» Assignment
In the listing below, count each line that contains "shipping". The reply is that count and nothing else.

» Working data
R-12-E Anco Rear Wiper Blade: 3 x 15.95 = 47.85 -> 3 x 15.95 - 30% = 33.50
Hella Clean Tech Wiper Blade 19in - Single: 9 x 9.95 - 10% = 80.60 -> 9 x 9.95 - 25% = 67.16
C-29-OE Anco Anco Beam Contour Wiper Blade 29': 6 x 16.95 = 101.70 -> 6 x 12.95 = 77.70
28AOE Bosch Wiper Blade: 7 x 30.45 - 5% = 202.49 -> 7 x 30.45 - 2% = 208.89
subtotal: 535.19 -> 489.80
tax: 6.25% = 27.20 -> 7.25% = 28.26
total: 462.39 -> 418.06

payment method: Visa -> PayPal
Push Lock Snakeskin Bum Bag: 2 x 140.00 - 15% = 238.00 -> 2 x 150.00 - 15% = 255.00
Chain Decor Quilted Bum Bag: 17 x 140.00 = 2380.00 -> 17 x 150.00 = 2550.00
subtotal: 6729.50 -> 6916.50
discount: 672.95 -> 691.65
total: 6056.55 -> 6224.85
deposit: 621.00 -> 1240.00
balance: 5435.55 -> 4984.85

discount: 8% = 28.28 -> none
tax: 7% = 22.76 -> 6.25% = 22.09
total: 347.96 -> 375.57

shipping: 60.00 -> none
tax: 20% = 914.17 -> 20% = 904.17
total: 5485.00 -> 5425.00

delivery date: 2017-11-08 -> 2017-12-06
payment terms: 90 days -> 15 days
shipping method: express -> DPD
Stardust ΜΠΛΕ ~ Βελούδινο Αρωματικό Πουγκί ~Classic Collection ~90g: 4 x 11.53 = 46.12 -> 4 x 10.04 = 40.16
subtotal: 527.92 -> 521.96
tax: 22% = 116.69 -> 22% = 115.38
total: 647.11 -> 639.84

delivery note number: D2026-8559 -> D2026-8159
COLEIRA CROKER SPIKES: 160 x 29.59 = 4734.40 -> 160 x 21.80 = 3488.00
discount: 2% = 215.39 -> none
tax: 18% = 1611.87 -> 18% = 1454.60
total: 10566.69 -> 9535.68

» Final answer
2